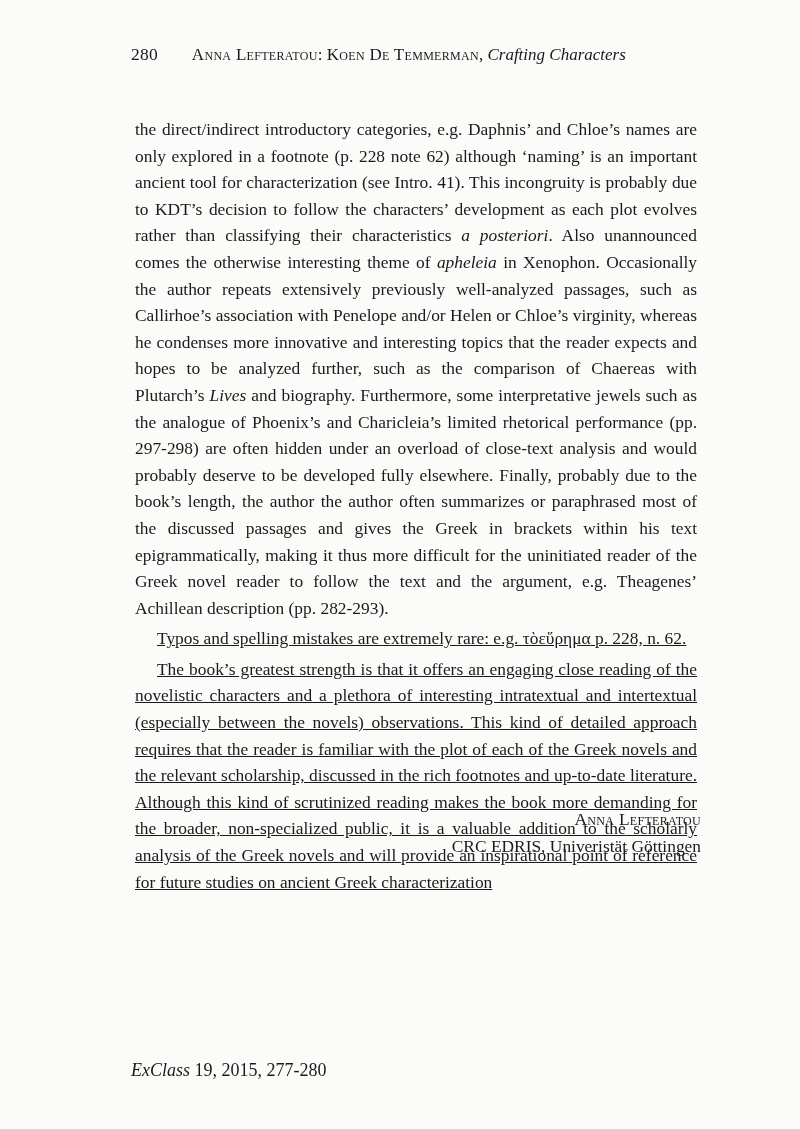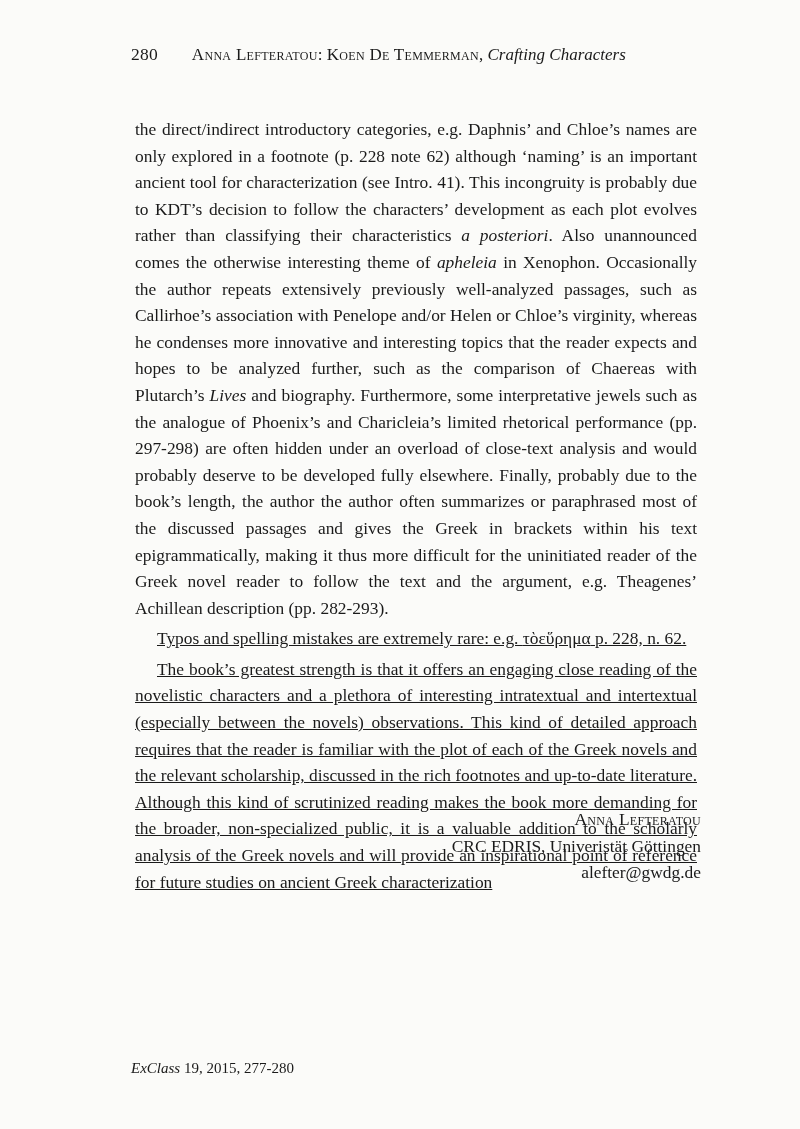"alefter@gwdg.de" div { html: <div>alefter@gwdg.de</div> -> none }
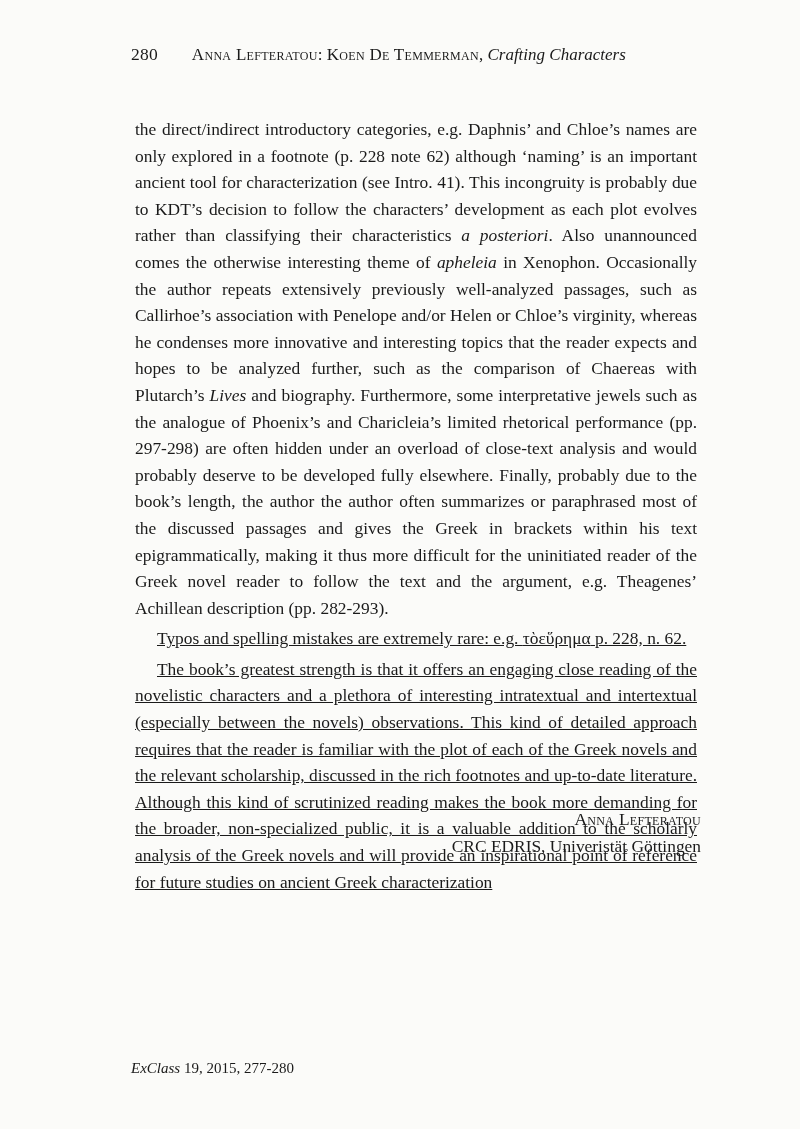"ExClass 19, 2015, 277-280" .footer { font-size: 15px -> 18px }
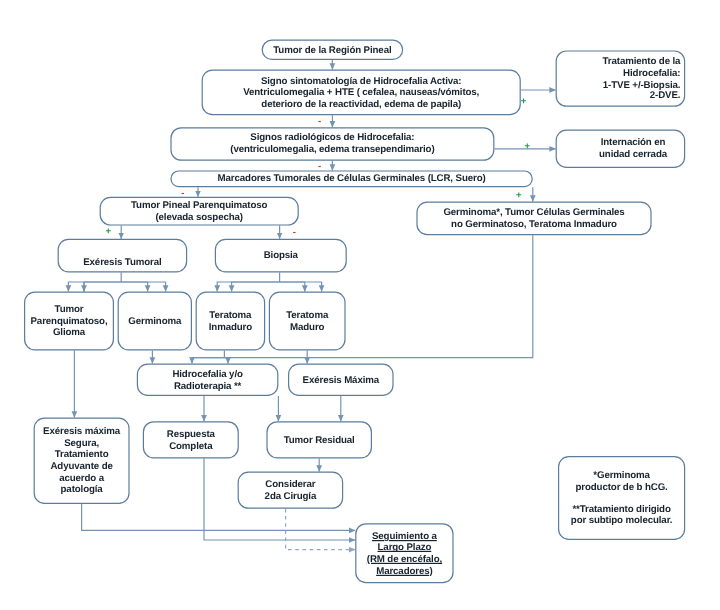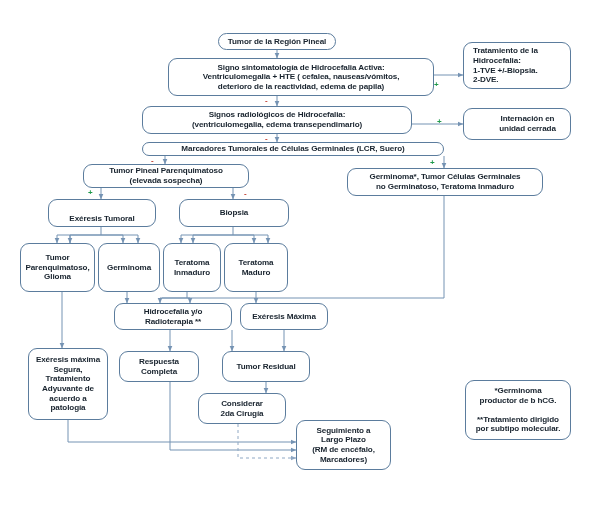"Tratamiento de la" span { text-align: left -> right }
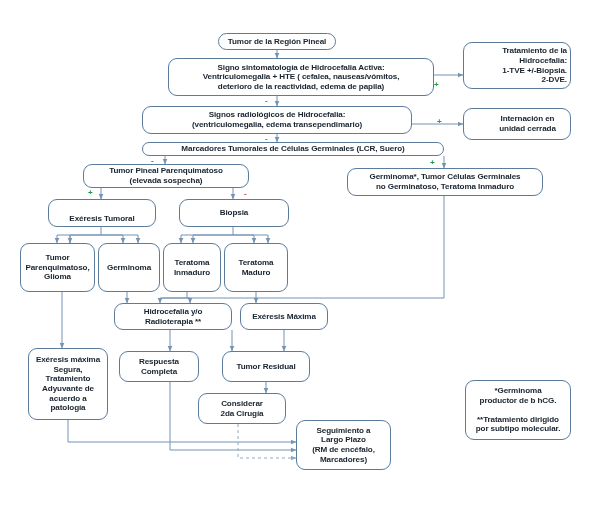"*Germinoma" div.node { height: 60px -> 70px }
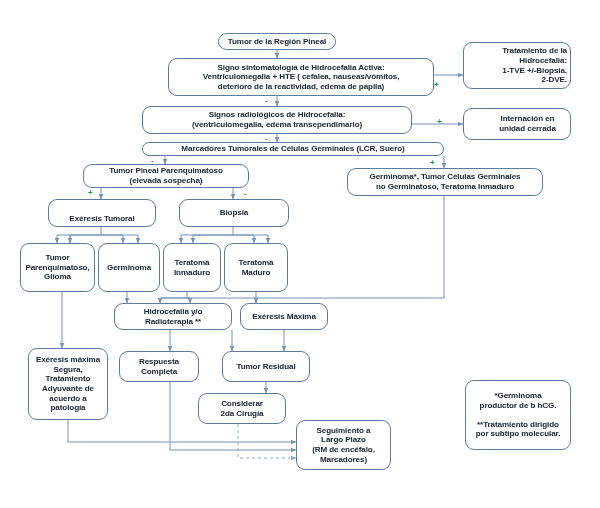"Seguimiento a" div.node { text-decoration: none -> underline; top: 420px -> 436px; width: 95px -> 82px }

::::::::

ASSIGNMENT
Starting with the line that contains "height: 60px ->" and ending with the last line of the material, every line must be written out exactly; no other lines and no pictures are wanted.

TASK OUTPUT
"*Germinoma" div.node { height: 60px -> 70px }
"Seguimiento a" div.node { text-decoration: none -> underline; top: 420px -> 436px; width: 95px -> 82px }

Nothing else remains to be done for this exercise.